● Goal of the exercise
Using the records below, return exactly the lines from the one containing "08/18/2025: 48 -> 51" through the last, and omit pictures.

---

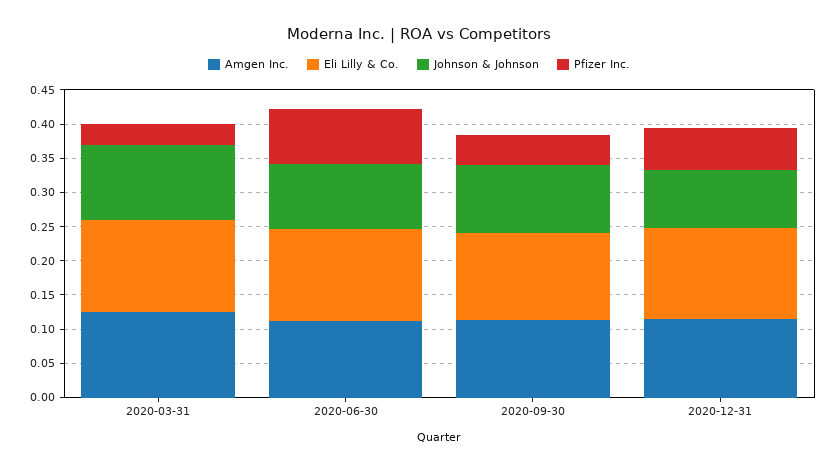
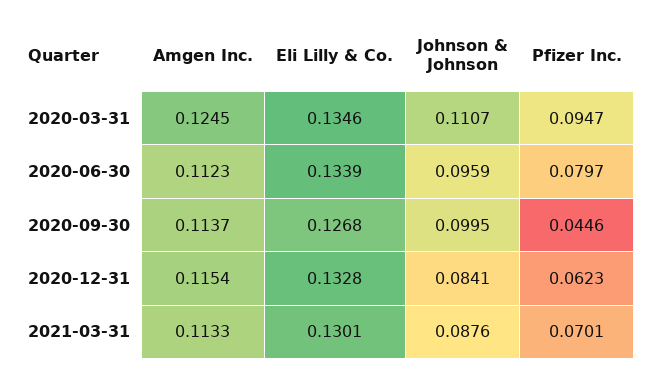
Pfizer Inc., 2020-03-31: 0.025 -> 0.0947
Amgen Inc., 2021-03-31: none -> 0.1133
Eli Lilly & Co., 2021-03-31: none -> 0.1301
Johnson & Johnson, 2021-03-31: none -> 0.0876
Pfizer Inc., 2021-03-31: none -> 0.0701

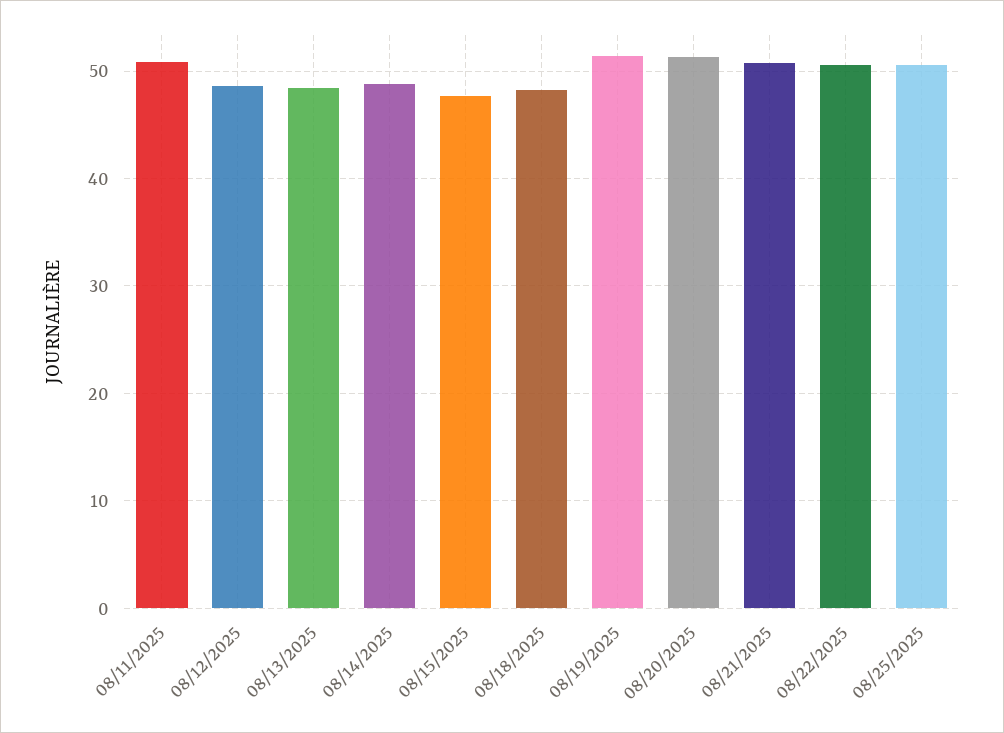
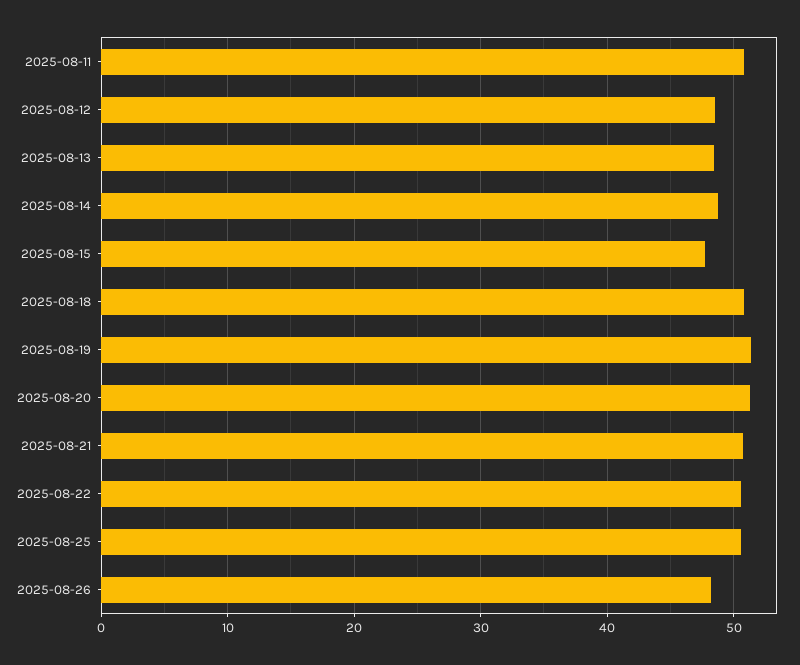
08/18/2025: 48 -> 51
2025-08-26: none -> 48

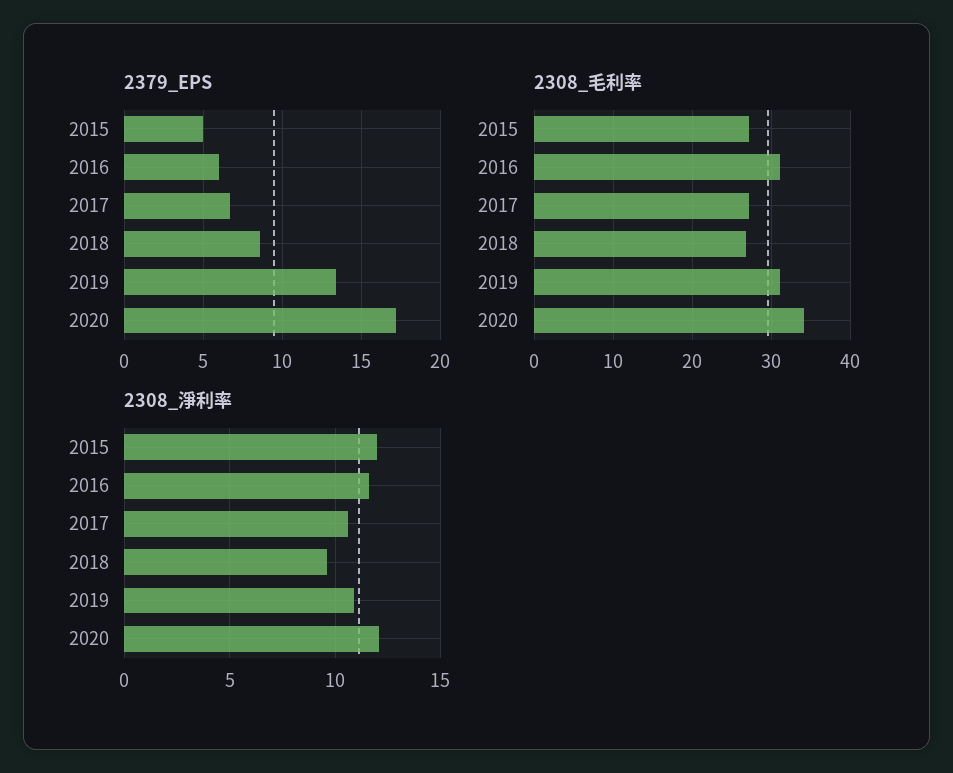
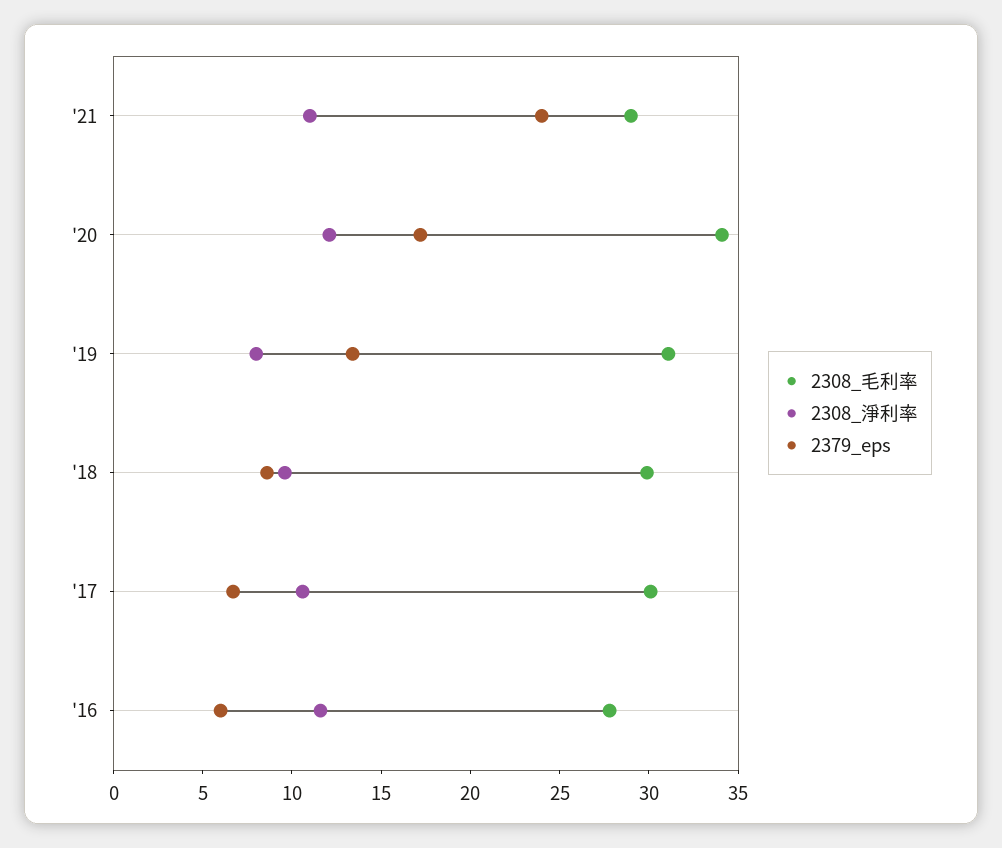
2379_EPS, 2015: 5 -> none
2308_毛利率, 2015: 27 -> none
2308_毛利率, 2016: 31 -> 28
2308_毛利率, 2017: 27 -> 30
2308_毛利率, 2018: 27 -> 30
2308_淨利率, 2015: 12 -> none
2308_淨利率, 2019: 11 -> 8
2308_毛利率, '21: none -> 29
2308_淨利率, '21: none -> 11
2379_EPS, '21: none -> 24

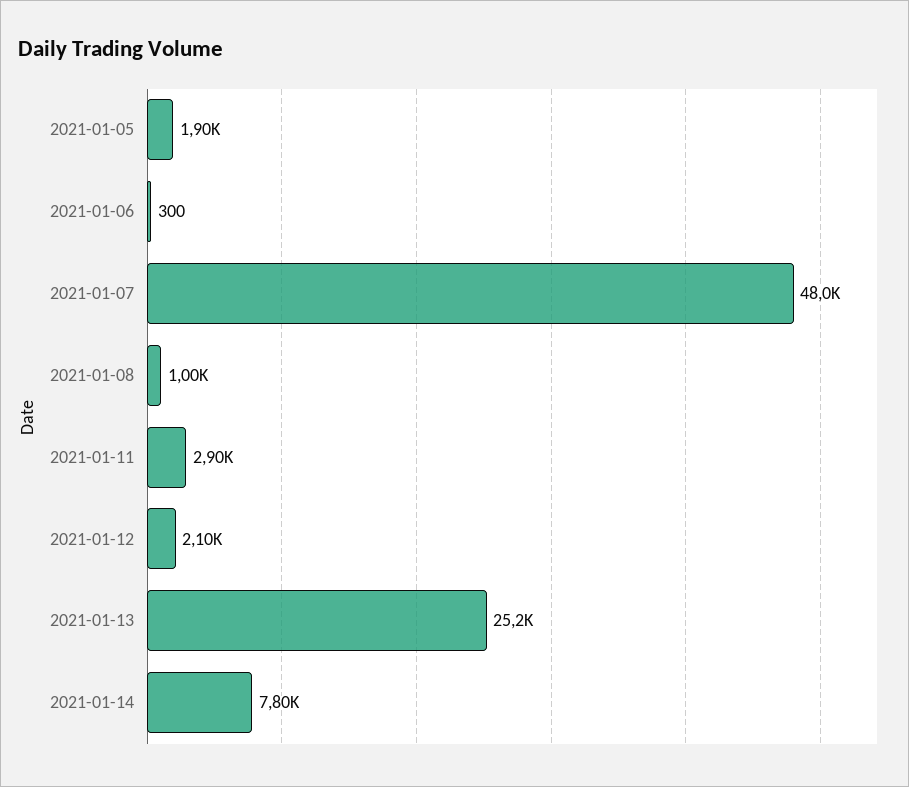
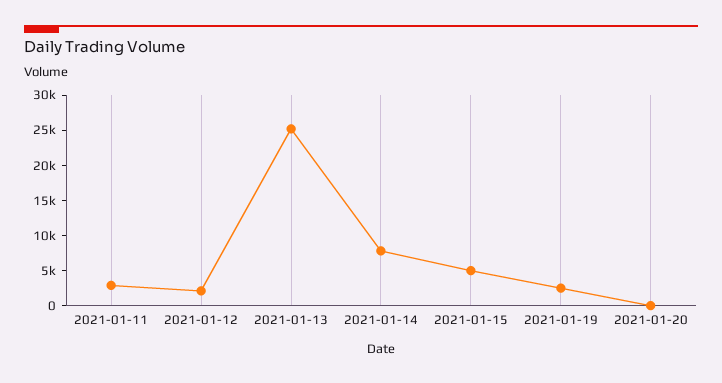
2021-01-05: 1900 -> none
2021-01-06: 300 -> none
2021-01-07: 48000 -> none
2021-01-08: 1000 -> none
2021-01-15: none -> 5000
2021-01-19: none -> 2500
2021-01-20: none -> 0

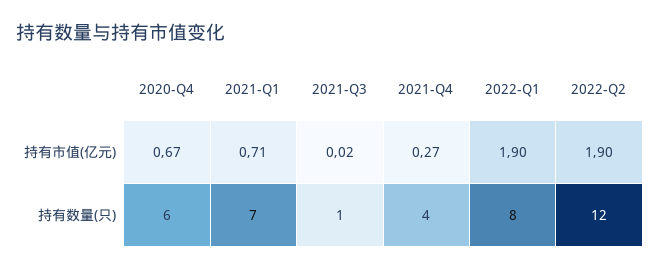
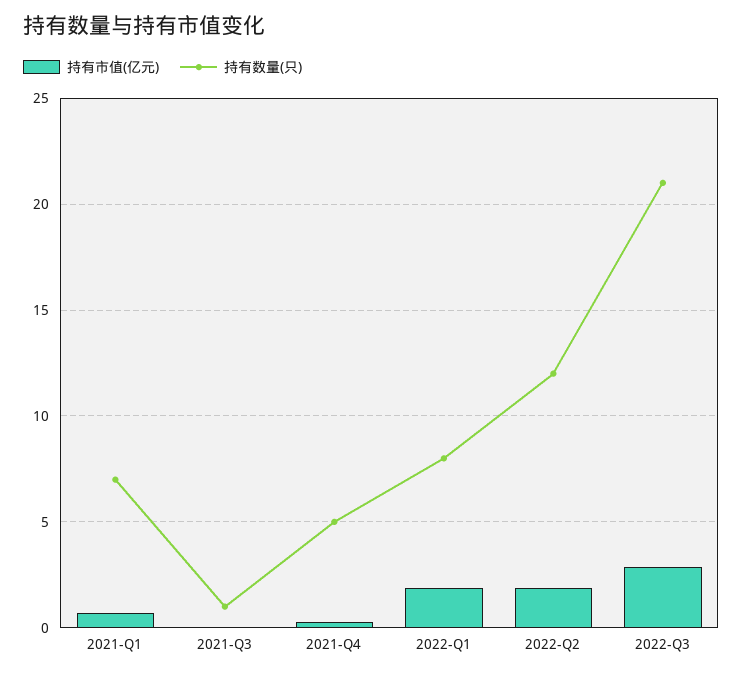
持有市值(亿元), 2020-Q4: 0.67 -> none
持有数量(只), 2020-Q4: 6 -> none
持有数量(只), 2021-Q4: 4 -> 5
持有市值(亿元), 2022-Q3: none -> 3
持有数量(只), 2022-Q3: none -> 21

---

● Exercise response
08/18/2025: 48 -> 51
2025-08-26: none -> 48

2379_EPS, 2015: 5 -> none
2308_毛利率, 2015: 27 -> none
2308_毛利率, 2016: 31 -> 28
2308_毛利率, 2017: 27 -> 30
2308_毛利率, 2018: 27 -> 30
2308_淨利率, 2015: 12 -> none
2308_淨利率, 2019: 11 -> 8
2308_毛利率, '21: none -> 29
2308_淨利率, '21: none -> 11
2379_EPS, '21: none -> 24

2021-01-05: 1900 -> none
2021-01-06: 300 -> none
2021-01-07: 48000 -> none
2021-01-08: 1000 -> none
2021-01-15: none -> 5000
2021-01-19: none -> 2500
2021-01-20: none -> 0

持有市值(亿元), 2020-Q4: 0.67 -> none
持有数量(只), 2020-Q4: 6 -> none
持有数量(只), 2021-Q4: 4 -> 5
持有市值(亿元), 2022-Q3: none -> 3
持有数量(只), 2022-Q3: none -> 21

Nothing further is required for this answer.